とは言え彼がジョセフの魔術に興味を持っているのなら、交渉の手札にはなるかと、ジョセフは切り替えた。
「では俺の質問に答えてくださいましたら一考しましょう」
「あ、そういえば秘密の報告があったんだっけ? 何〜? 帝国辺りが攻めてきたとかぁ? 王国ってば敵作ってばっかだものねぇ。僕はいつでも出陣できるよぉ?」
「いえ、そういう話ではありません」
机に転がしていた、指揮棒に似た杖を魔術で手元まで引き寄せ、構え、臨戦態勢へ入ったミゲルを宥めるジョセフ。
王国の防衛を担っているだけあり、意外と好戦的である。
「ただ晩餐会の件があったように、リチャードさまは外敵に警戒しているようでして……単刀直入にお聞きします。他人に変身できる魔術は存在しますか? それも長期的に」
「長期的にぃ?」
「はい。幾ら俺がついていても、誰かのフリをして懐に入り込まれては守り切れません。リスクは早めに把握しておかなくては」
「ふぅん。ちなみに何時間想定で言っているの?」
「時間……」
リチャードの入れ替わりに気付いたのは、新学期初日。今日まで最低でも二週間は変身を保っている計算になる。
とは言え、今日のようにジョセフも四六時中リチャードに張り付いている訳ではない。もしかしたら夜中は変身を解き、魔力を貯め再びリチャードの姿へ変えている可能性もなくはない。
あらゆる可能性を頭の中で並べた後、ジョセフは現実味の高そうなものを口にすることとした。

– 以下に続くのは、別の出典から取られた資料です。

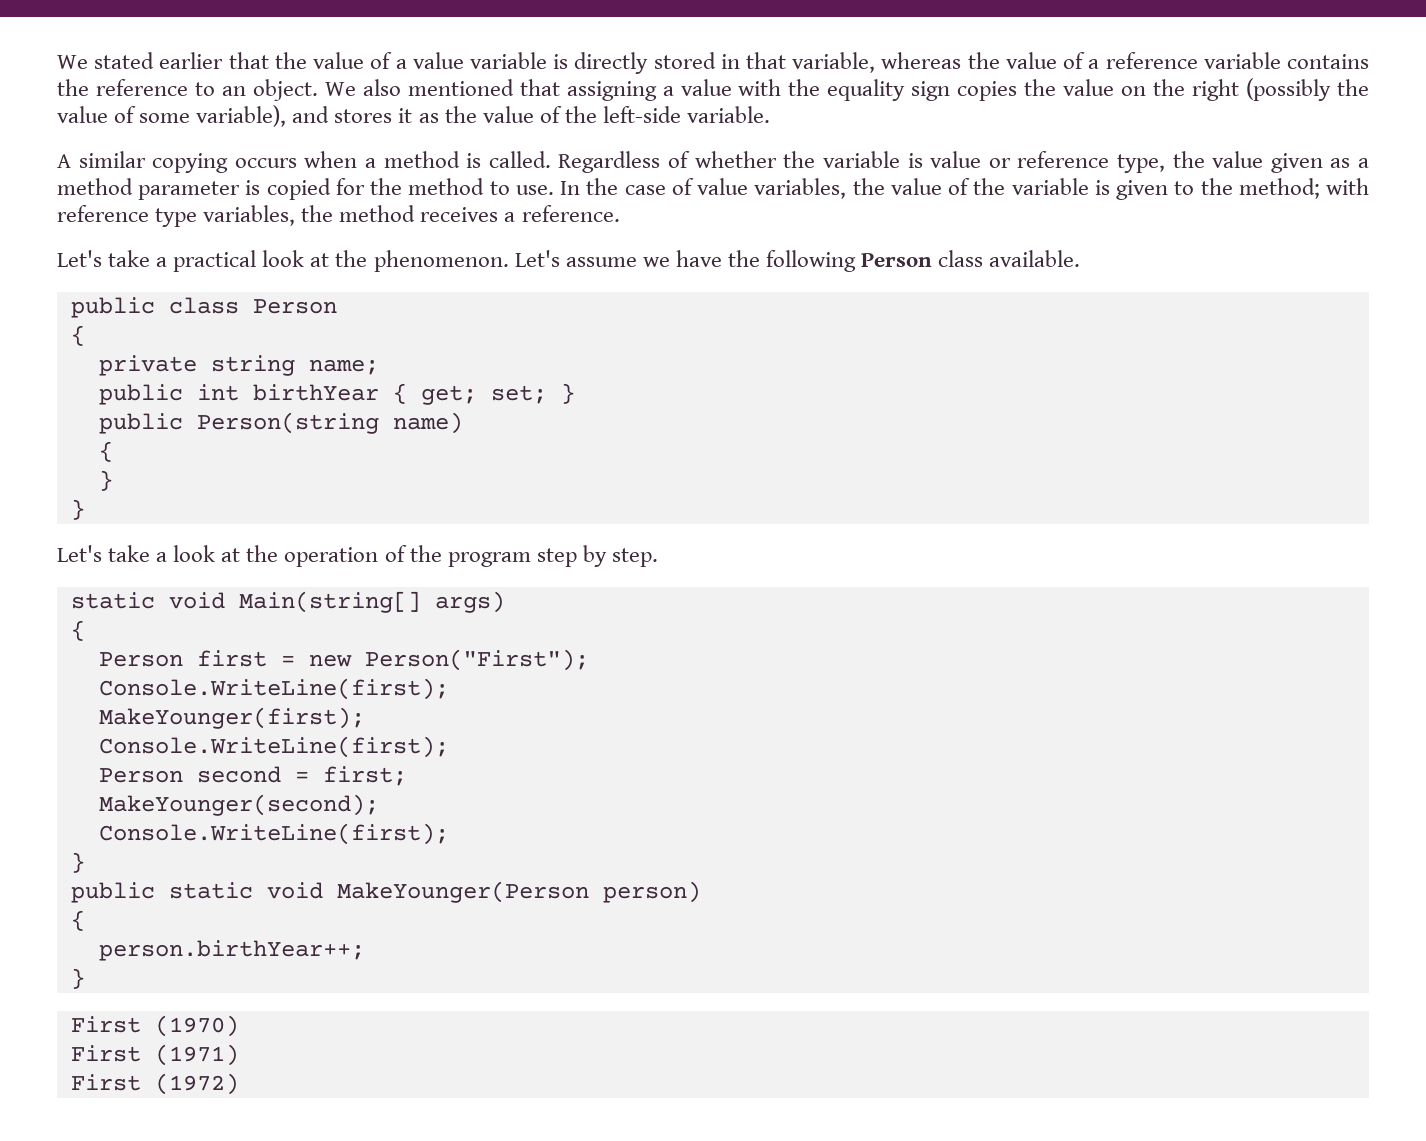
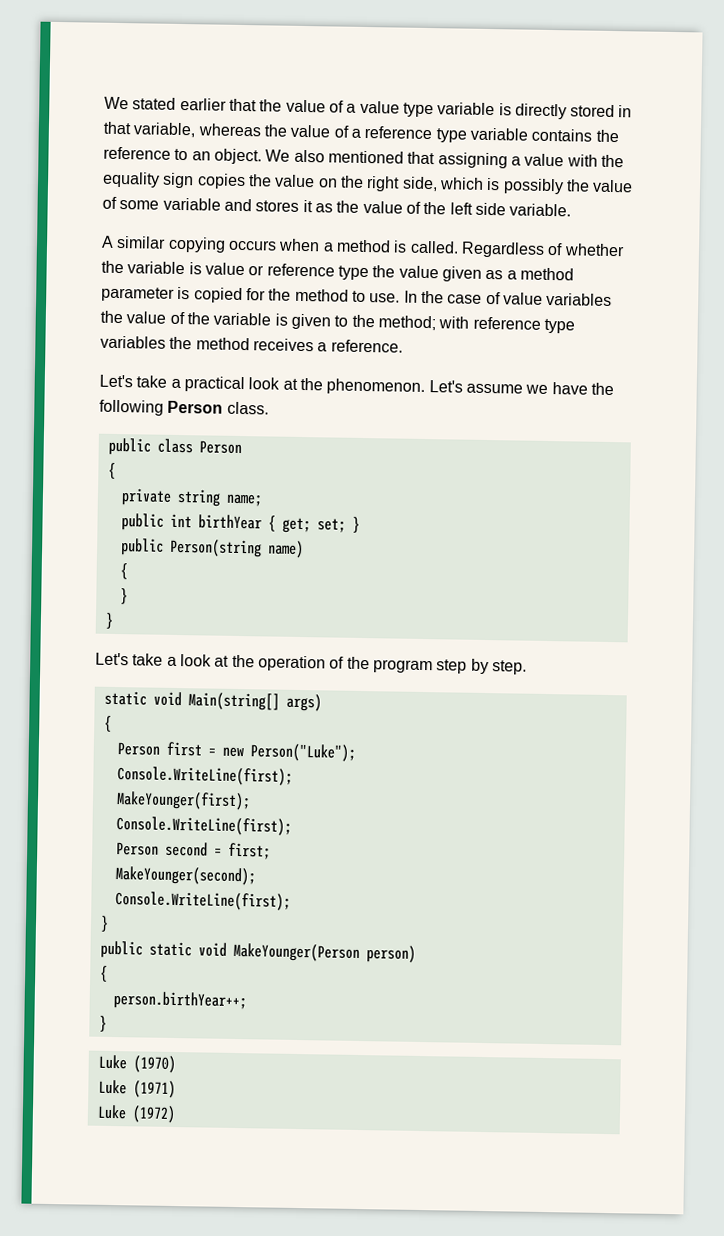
(464, 60) none -> [402,102,434,118] type
(1198, 60) none -> [435,128,467,143] type
[1246,78,1332,101] (possibly -> [401,176,564,195] side, which is possibly
[196,105,287,127] variable), -> [162,197,221,211] variable
[602,106,681,123] left-side -> [449,202,506,216] left side
[1116,154,1165,173] type, -> [337,265,369,281] type
[754,178,847,199] variables, -> [546,292,613,307] variables
[203,205,296,226] variables, -> [100,335,166,349] variables
[938,250,1081,267] class available. -> [226,401,269,415] class.
[364,649,589,671] Person("First"); -> [249,743,356,762] Person("Luke");
[70,1016,141,1033] First -> [97,1054,127,1070] Luke
[70,1045,141,1062] First -> [97,1079,127,1095] Luke
[70,1074,141,1091] First -> [96,1104,127,1120] Luke

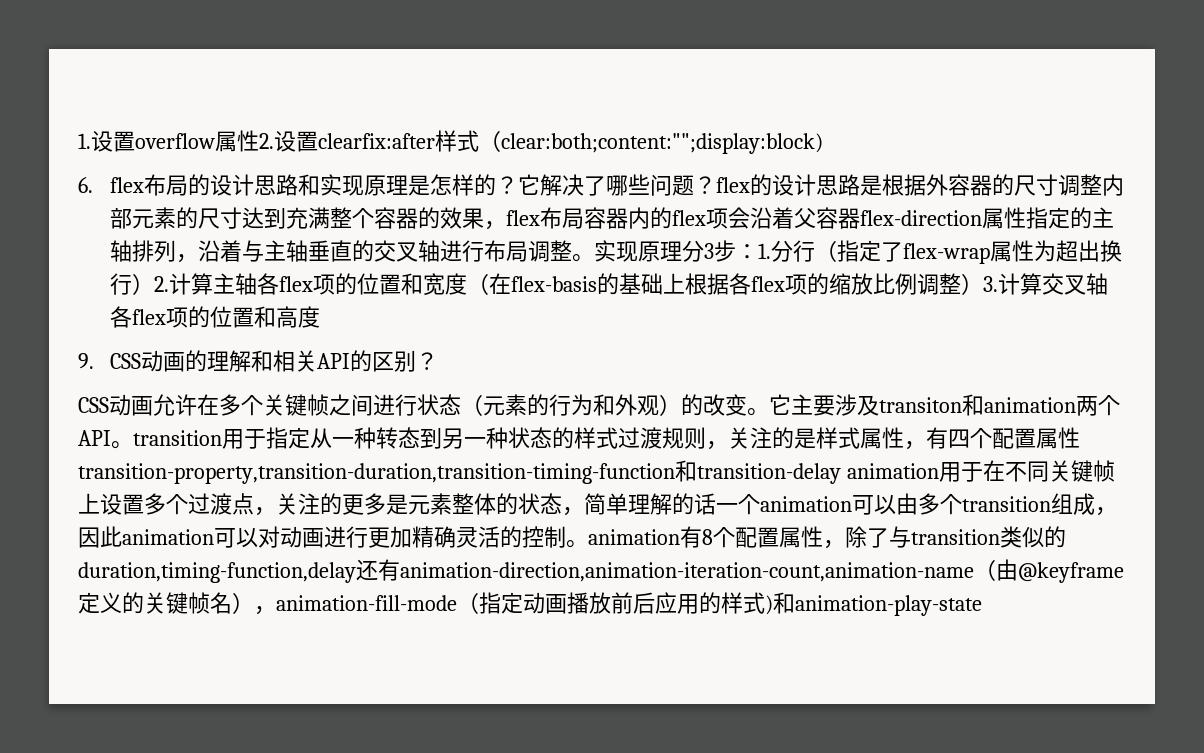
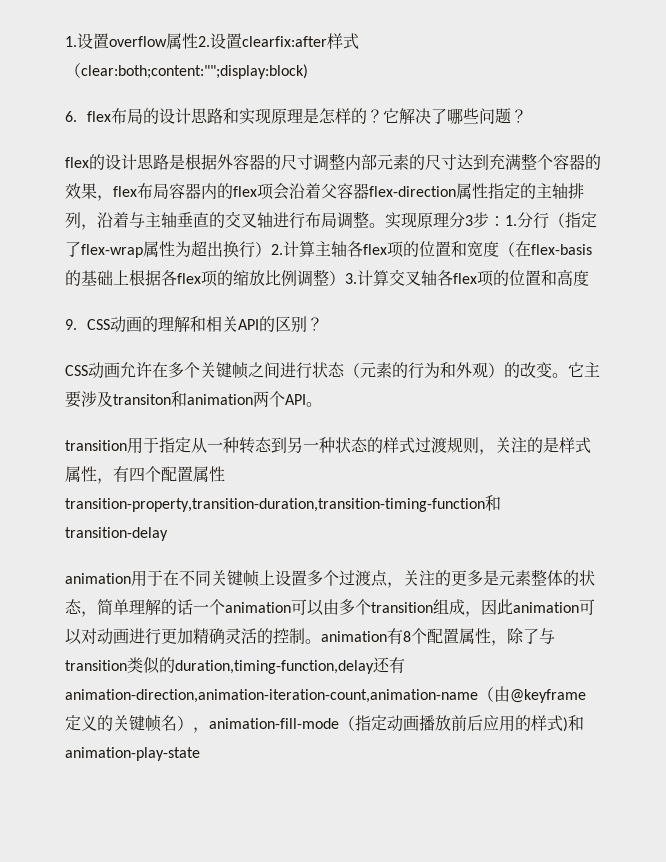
(716, 185) none -> (528, 116) //
(133, 445) none -> (322, 404) //
(841, 473) none -> (168, 534) //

「そうですね。ええと、朝から晩まで変身し続け、連日繰り返すことは可能でしょうか?」
「朝から晩までぇ? しかも連日ぅ? その条件を達成できる変身魔術はないなぁ、魔力回復が追い付かないよ」
「……そう、ですか」
ここでさえ有益な情報は得られないのか。
そうジョセフが落胆しかけた時、
「ただ、他人に成り代わる魔術はあるよ」
さらりと呟かれたミゲルの言葉に、ジョセフは雷に打たれたかのような衝撃を受けた。